ASSIGNMENT. Please repeat the lines below exactly. Begin with the line containing "CLITORAL STIMULATOR, COUPLES" and go on through the line containing "shipping method: standard -> GLS".

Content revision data
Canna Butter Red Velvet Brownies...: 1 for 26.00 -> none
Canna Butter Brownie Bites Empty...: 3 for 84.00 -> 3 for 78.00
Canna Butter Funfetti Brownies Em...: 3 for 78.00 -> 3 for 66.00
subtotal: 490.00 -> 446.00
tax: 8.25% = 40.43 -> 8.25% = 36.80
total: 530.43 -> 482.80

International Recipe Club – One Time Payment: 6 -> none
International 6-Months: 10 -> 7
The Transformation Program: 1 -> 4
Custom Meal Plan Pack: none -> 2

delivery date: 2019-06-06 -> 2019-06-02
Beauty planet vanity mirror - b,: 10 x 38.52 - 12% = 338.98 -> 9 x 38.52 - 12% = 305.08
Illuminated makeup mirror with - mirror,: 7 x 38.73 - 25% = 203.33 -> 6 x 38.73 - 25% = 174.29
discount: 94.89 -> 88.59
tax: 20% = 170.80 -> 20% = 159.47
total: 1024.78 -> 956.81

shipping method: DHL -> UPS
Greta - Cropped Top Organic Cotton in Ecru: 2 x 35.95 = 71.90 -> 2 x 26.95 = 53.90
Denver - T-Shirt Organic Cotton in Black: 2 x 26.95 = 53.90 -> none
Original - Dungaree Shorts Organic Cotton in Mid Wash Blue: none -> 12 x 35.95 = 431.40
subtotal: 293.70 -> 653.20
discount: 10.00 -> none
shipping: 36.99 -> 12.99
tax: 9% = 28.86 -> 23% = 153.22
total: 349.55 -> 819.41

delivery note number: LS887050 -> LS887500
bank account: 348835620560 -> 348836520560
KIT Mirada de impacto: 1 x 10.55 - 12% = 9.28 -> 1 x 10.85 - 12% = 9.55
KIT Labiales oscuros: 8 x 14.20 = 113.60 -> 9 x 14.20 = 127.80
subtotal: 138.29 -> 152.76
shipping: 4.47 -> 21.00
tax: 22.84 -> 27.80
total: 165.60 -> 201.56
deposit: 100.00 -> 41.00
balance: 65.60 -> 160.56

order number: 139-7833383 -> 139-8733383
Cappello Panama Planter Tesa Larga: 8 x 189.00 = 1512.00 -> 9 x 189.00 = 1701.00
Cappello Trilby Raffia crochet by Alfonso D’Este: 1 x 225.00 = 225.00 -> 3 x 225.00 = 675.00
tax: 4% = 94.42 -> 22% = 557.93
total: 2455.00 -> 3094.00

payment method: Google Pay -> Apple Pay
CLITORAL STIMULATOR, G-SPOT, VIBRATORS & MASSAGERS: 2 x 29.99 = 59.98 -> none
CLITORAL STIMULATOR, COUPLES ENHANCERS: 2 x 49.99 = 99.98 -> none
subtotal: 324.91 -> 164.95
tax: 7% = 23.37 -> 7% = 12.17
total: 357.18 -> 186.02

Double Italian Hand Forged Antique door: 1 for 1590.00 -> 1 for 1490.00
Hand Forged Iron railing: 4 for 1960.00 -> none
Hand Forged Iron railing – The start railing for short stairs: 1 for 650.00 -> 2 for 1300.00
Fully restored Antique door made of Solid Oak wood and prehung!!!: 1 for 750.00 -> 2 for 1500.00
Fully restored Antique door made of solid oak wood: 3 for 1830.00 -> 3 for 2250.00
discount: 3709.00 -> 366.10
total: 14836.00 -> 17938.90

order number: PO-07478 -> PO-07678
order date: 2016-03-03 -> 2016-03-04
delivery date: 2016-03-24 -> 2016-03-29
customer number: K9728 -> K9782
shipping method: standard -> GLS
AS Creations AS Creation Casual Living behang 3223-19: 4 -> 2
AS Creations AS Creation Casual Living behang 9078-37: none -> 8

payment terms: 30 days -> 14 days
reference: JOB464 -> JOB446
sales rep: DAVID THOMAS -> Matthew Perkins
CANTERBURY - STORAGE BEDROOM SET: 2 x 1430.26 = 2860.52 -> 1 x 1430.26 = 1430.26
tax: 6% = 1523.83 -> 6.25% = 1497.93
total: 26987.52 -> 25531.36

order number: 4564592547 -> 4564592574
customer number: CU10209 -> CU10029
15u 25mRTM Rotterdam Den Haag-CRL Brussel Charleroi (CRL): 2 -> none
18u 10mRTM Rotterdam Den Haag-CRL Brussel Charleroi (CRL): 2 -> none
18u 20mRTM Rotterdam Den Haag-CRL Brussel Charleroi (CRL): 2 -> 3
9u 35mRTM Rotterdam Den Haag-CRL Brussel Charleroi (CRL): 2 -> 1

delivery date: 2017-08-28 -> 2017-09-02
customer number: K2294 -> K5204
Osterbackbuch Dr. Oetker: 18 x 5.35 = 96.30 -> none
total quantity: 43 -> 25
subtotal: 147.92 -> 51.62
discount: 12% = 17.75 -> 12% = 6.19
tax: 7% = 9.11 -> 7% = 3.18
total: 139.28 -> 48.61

YOUR SOLUTION.
CLITORAL STIMULATOR, COUPLES ENHANCERS: 2 x 49.99 = 99.98 -> none
subtotal: 324.91 -> 164.95
tax: 7% = 23.37 -> 7% = 12.17
total: 357.18 -> 186.02

Double Italian Hand Forged Antique door: 1 for 1590.00 -> 1 for 1490.00
Hand Forged Iron railing: 4 for 1960.00 -> none
Hand Forged Iron railing – The start railing for short stairs: 1 for 650.00 -> 2 for 1300.00
Fully restored Antique door made of Solid Oak wood and prehung!!!: 1 for 750.00 -> 2 for 1500.00
Fully restored Antique door made of solid oak wood: 3 for 1830.00 -> 3 for 2250.00
discount: 3709.00 -> 366.10
total: 14836.00 -> 17938.90

order number: PO-07478 -> PO-07678
order date: 2016-03-03 -> 2016-03-04
delivery date: 2016-03-24 -> 2016-03-29
customer number: K9728 -> K9782
shipping method: standard -> GLS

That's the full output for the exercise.